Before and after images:
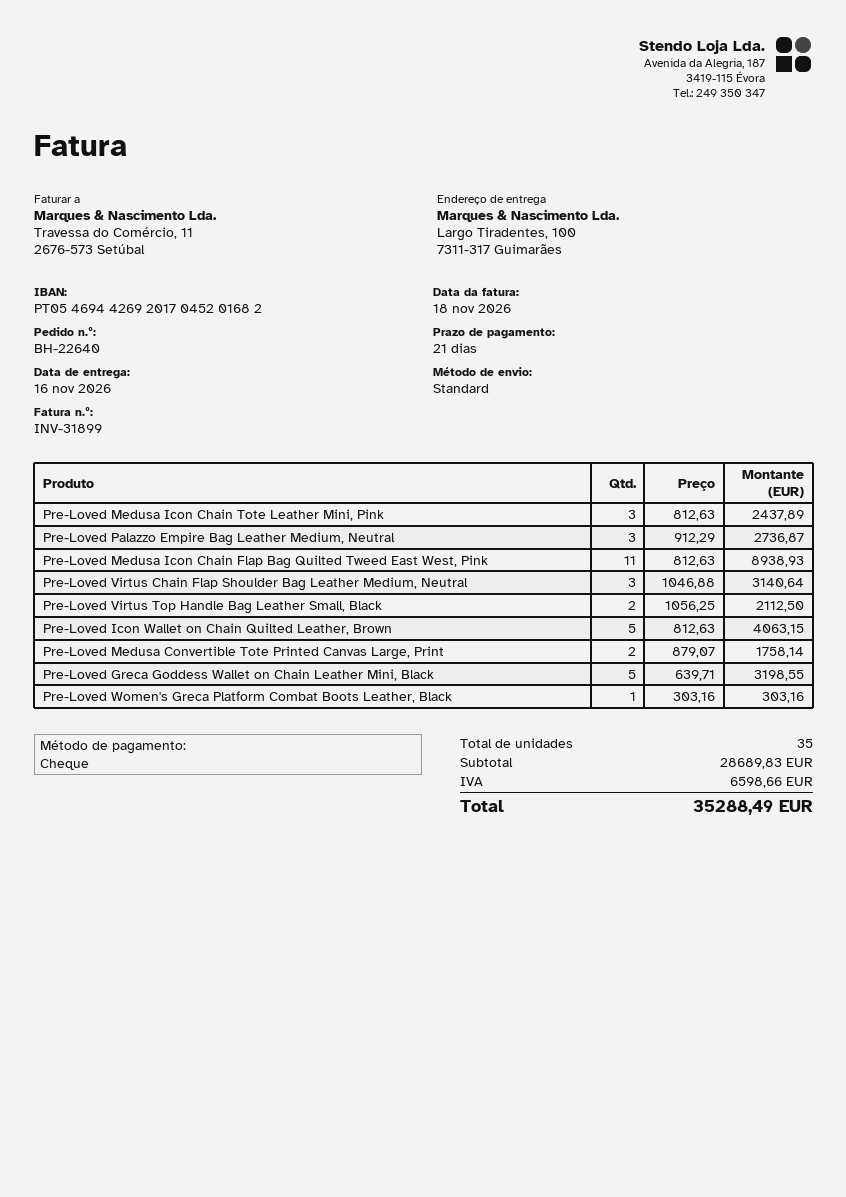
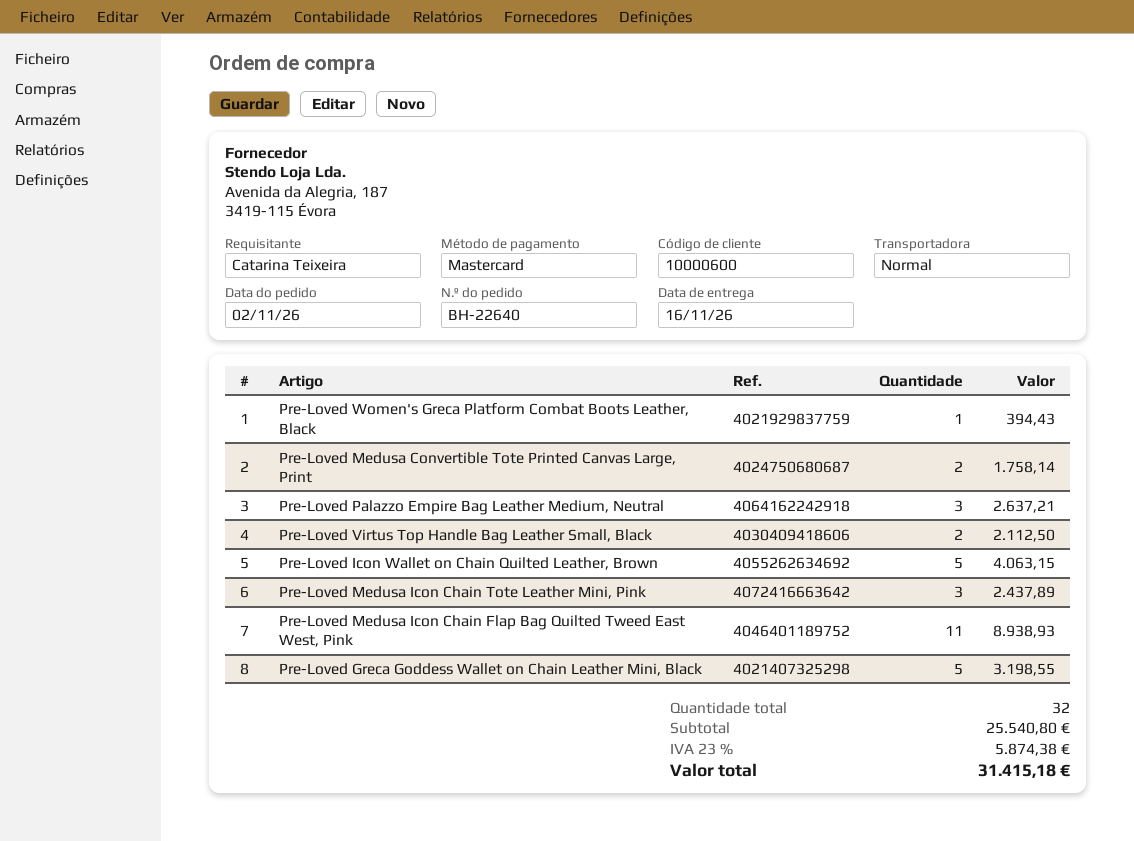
payment method: cheque -> Mastercard
Pre-Loved Palazzo Empire Bag Leather Medium, Neutral: 3 for 2736.87 -> 3 for 2637.21
Pre-Loved Virtus Chain Flap Shoulder Bag Leather Medium, Neutral: 3 for 3140.64 -> none
Pre-Loved Women's Greca Platform Combat Boots Leather, Black: 1 for 303.16 -> 1 for 394.43
total quantity: 35 -> 32
subtotal: 28689.83 -> 25540.80
tax: 6598.66 -> 5874.38
total: 35288.49 -> 31415.18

**Your instructions**
Reproduce every line in the records above that contains the word "Medium".

**Exercise solution**
Pre-Loved Palazzo Empire Bag Leather Medium, Neutral: 3 for 2736.87 -> 3 for 2637.21
Pre-Loved Virtus Chain Flap Shoulder Bag Leather Medium, Neutral: 3 for 3140.64 -> none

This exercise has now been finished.